My gut tells me it's some kind of fungus that may have come from the ground when the construction workers were here at my house expanding my basement and I kept my windows open (crazy, I know, but that's all I can think of).. do any of you know anything about what could be causing this and if it can be cured with something over the counter? I don't want to have to put any mice down but it looks like I will put down the two males I mentioned in the beginning of this thread because they are in obvious pain. Please help me save the rest! Is there any kind of fungicide I could buy..? :|


----------



## Wight Isle Stud (May 19, 2010)

This my be a very nasty disease, infectious ectromelia springs to mind- I have dragged that name up from the past- researching now for you, mouse pox springs to mind as well-the answer is in Tony cooks Book, I dont have access to mine tonight, can anybody help ?- FIrst thing to do is treat with an antiseptic, agricultural merchants are good for spray on stuff for animals, From memory in tony's book this is very infectious.


----------



## moustress (Sep 25, 2009)

I'd try irrigating the affected parts with lukewarm salt water. Beyond that I don't have a clue. What do you use for bedding?

If the toes are already falling off it sounds like the infection is pretty advanced...hate to say but you may have to pts the affected individuals and do a LOT of serious decontamination of all your mousie equipment and tanks. I'd quarantine the sick ones and be sure to wash your own hands and maybe use disinfectant on them before handling meeces that are not appearing to be affected as of yet. I have had things like this get started on a mousie or two, but never seen toes fall off. That sounds really dire.


----------



## Lizzle (Apr 7, 2010)

It's only a couple toes on each mouse, and these (now stubs) have healed over and seem completely fine. It's the right back foot on each boy that appears to be the only affected area on each one. Other than this, they are still bright eyed and active, though I do realize that they can still be suffering elsewhere in the body and not show it yet..

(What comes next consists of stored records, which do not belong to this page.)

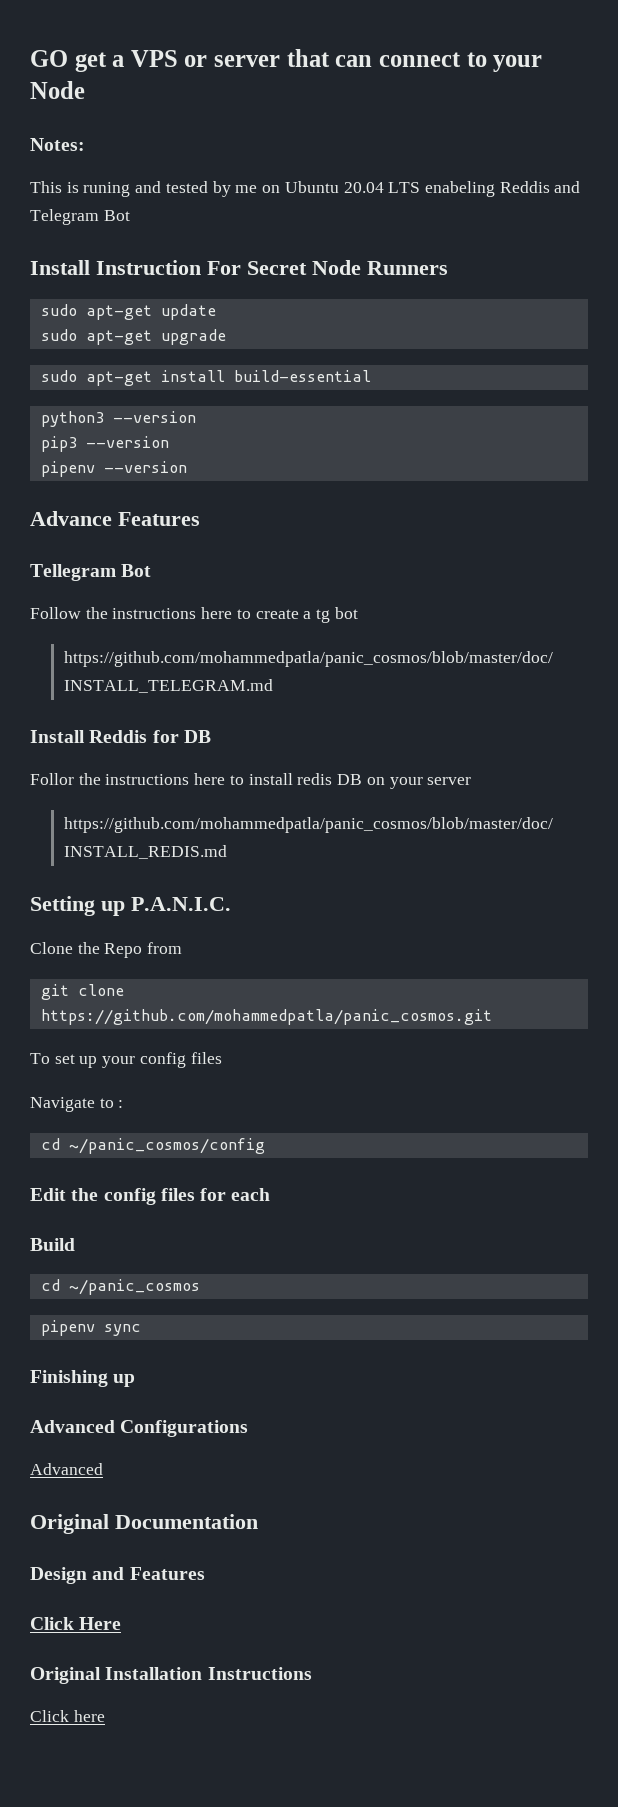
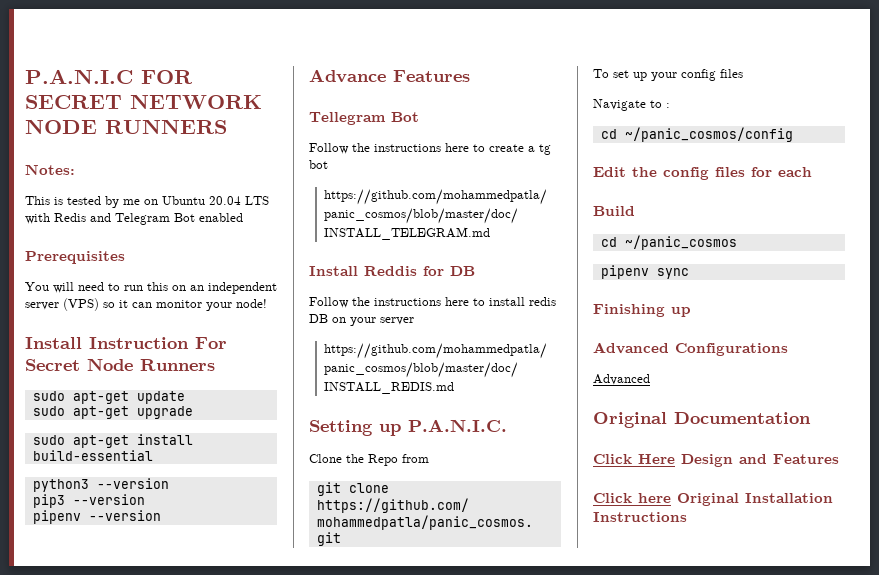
[30,49,543,72] [30,81,85,99] GO get a VPS or server that can connect to your Node -> [25,69,193,84] [25,94,262,109] [25,119,227,134] P.A.N.I.C FOR SECRET NETWORK NODE RUNNERS
[83,181,162,197] runing and -> (63, 201) none
[424,181,550,197] enabeling Reddis -> [25,213,86,224] with Redis
(130, 215) none -> [199,213,243,222] [25,251,125,264] [25,282,277,294] [25,298,267,311] enabled // Prerequisites // You will need to run this on an independent server (VPS) so it can monitor your node!
[30,773,74,785] Follor -> [309,297,349,308] Follow
(258, 1521) none -> [593,454,675,464] Click Here
[79,1617,122,1630] Here // -> [638,493,671,503] here
[30,1710,105,1722] // Click here -> (687, 517) none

I'm honestly terrified right now.. I'm reading some things on what you've suggested, Wight Isle, and it says there's no cure and that I will have to euthanize all of my mice.. how could this even HAPPEN? These are my indoor mice!


----------



## Laigaie (Mar 7, 2011)

Your mice may be indoor, but that doesn't mean that they aren't exposed to the outdoors. Your hands, clothing, open windows, and, of course, wild mice could all be spreading disease. That they've healed some of their toe-stubs is really good news. I used NuStock, a sulfur-based ointment, on my mice with infected tail wounds with very good results. It makes them not want to lick or chew at the wounds, and helps the healing process.


----------



## thekylie (Mar 6, 2010)

There could also be wild mice or rats getting in and biting toes. I've heard of that happening before. If the intruder didn't make a clean bite and just did a lot of damage, the toe/foot could still swell, blacken, and fall off. The ear thing probably negates my idea though. Any way you can consult a vet?


----------



## Wight Isle Stud (May 19, 2010)

are there any little spots of blood outside the cages your using ?? The mice will genrally give a good account of them selves if you have a wild visitor- don't discount one of your own getting out and returning to its cage each time.


----------



## Rhasputin (Feb 21, 2010)

What variety of mouse are they?


----------



## Lizzle (Apr 7, 2010)

Last night I was up at about 5am because I couldn't sleep, and I had all of my room lights on. All of a sudden, two of my shirts fall off their hangers in my closet..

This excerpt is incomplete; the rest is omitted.